[Note: As the shock of the American election results slowly retreats, and I gradually regain the desire to write about our trip this summer (an experience which seems far, far away and a long, long time ago), I once again pick up pen, err computer keyboard, and attempt to relive parts of this amazing 44-day cross-country odyssey.]
Arriving at your campsite, you experience a feeling similar to turning up at the front door for a blind date.
Will your spot be spacious while still cozy, adequately separated from your neighbours? Will these neighbours be quiet or will they make noise until the very minute official “Quiet time” arrives, or worse, continue afterwards? (“Quiet time” can be either 10 pm or 11 pm, both past my preferred bedtime.)

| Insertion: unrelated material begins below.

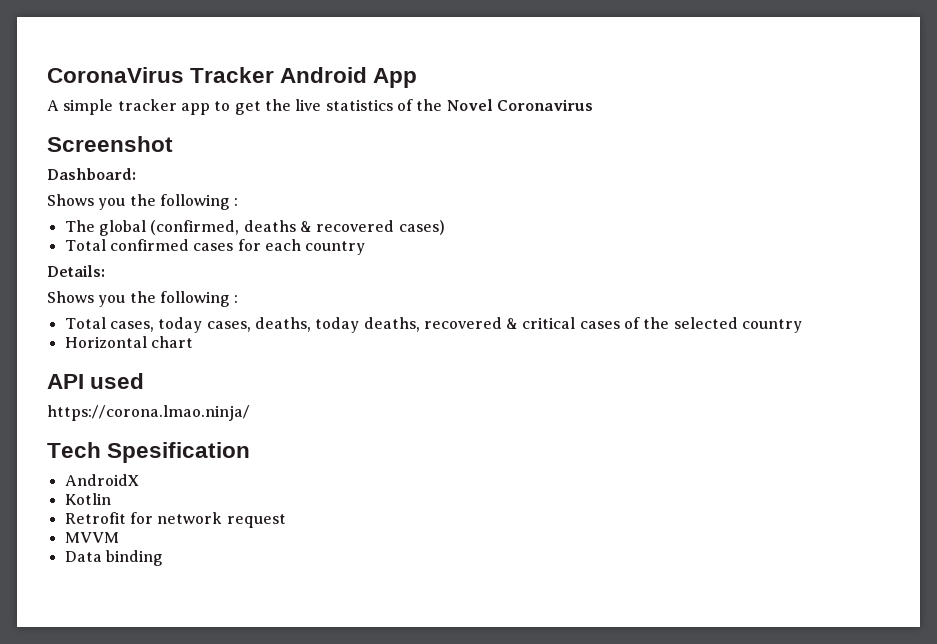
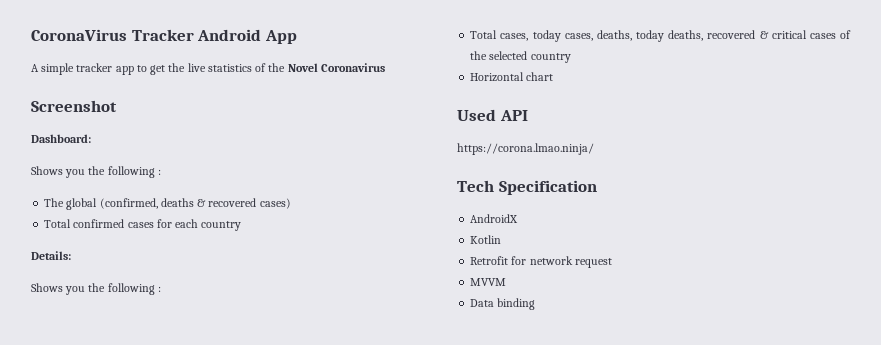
(193, 342) none -> [457,109,496,121] Used
[90,373,145,389] used -> (528, 115) none
[107,442,251,463] Spesification -> [498,180,597,195] Specification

On top of that, there are the truly unexpected unpleasantries, something which occurred early in the trip at Lake Superior National Park: Will the smoke of your neighbours’ campfires burn your eyes while you lie in your tent nearby?
How will the mosquitoes be? Will they be a minor nuisance or a marauding army, biting away on every exposed part of your body and then some, successfully getting through sock or T-shirt?
Then there’s the weather… You’re obviously more exposed and vulnerable to rain at a campsite. Will your tent leak at two o’clock in the morning when a downpour begins? (Answer: Yes.) How will you feel when thunder and lightning begin to shake the sides of your relatively flimsy tent? (Answer: Scared.)
Still, the rewards of camping often outweigh other forms of accommodation, which are, among others, being in the great outdoors; preparing, cooking and eating outside; enjoying a star-filled night sky and a comfy sleeping bag all to yourself; the special joy of fresh coffee in the morning by the campfire. All these lead to more blissful memories than your average hotel room, even the luxury ones.
And what does Naomi think? Until camping fatigue sets in, I daresay she enjoys camping more than I do!